§ **Information provided**:

>>>

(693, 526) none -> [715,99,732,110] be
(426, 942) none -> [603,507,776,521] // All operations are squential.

<<<
>>>

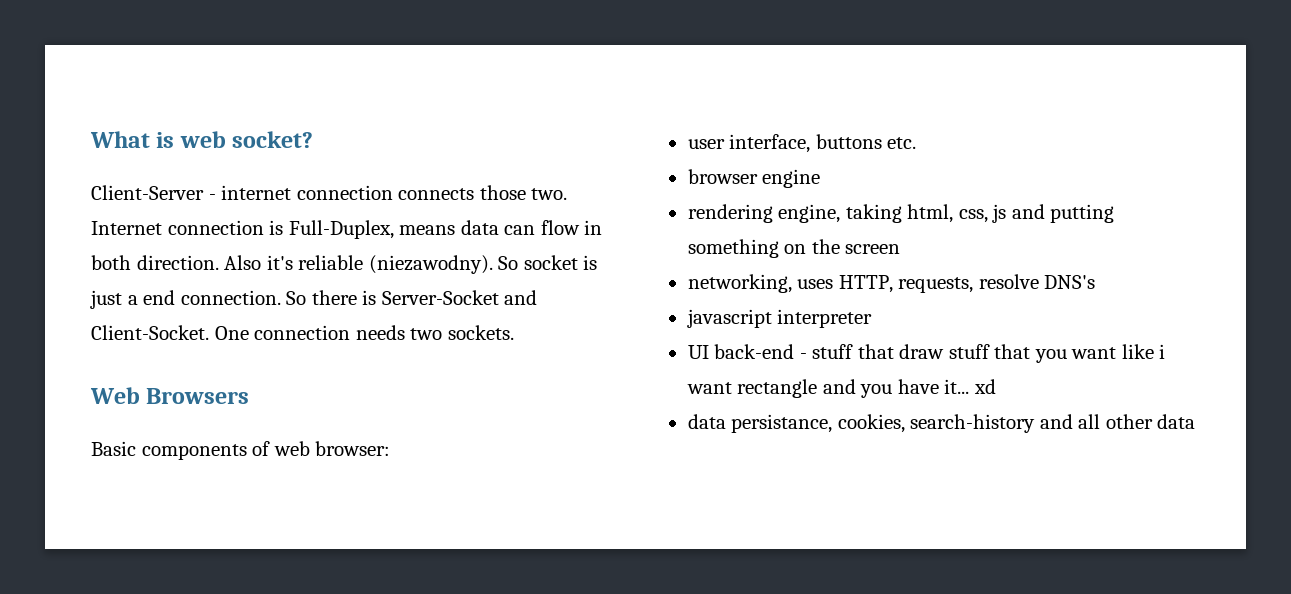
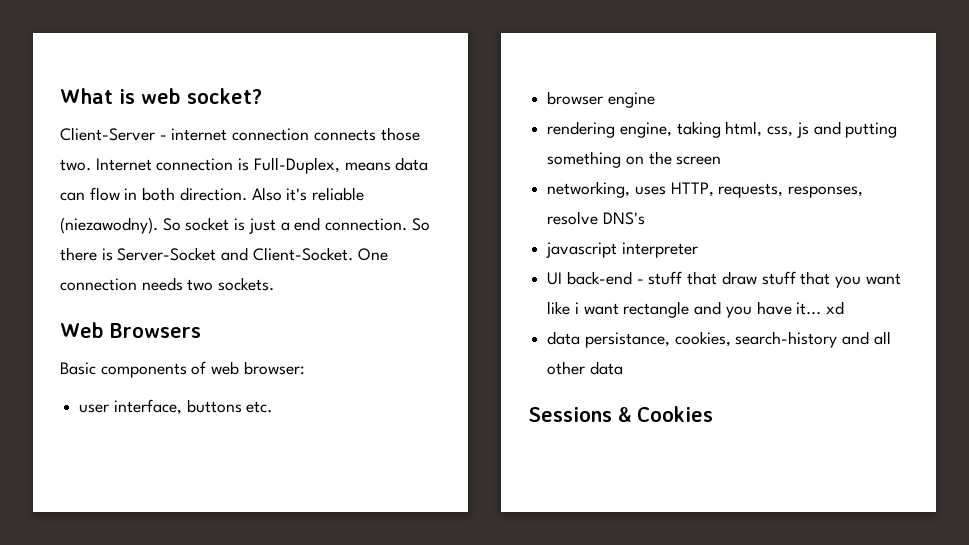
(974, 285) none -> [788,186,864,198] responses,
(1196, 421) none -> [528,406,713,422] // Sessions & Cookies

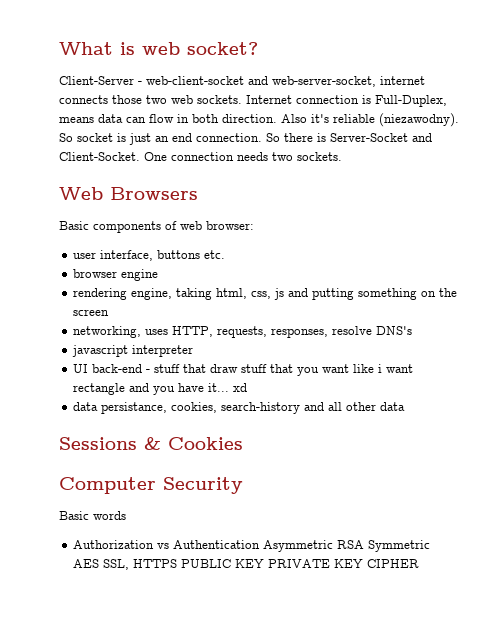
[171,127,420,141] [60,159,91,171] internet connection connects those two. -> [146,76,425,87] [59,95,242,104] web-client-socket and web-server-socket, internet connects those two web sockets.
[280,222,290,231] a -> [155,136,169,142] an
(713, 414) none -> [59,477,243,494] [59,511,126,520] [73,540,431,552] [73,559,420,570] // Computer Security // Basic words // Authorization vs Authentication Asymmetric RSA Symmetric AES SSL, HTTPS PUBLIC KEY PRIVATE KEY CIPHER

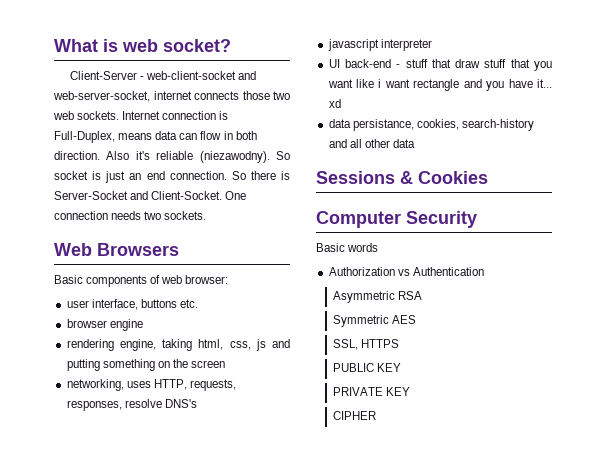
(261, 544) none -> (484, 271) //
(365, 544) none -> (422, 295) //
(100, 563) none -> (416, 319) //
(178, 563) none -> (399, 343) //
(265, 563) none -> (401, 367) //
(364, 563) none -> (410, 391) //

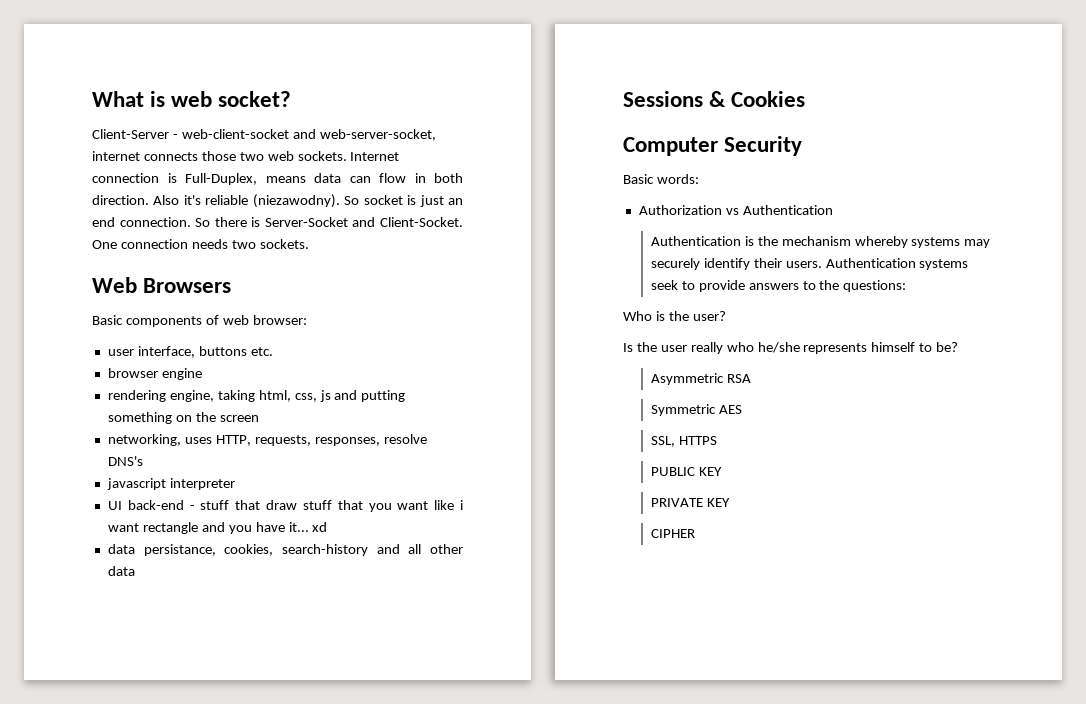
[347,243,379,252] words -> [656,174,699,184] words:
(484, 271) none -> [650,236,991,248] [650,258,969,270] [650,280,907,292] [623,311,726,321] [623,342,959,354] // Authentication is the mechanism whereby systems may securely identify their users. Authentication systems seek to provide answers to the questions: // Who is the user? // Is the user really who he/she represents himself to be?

<<<

§ **Exercise details**: In the records above, which lines hold the string "Authentication"? Copy each one.

§ **Exercise response**:
(713, 414) none -> [59,477,243,494] [59,511,126,520] [73,540,431,552] [73,559,420,570] // Computer Security // Basic words // Authorization vs Authentication Asymmetric RSA Symmetric AES SSL, HTTPS PUBLIC KEY PRIVATE KEY CIPHER
(484, 271) none -> [650,236,991,248] [650,258,969,270] [650,280,907,292] [623,311,726,321] [623,342,959,354] // Authentication is the mechanism whereby systems may securely identify their users. Authentication systems seek to provide answers to the questions: // Who is the user? // Is the user really who he/she represents himself to be?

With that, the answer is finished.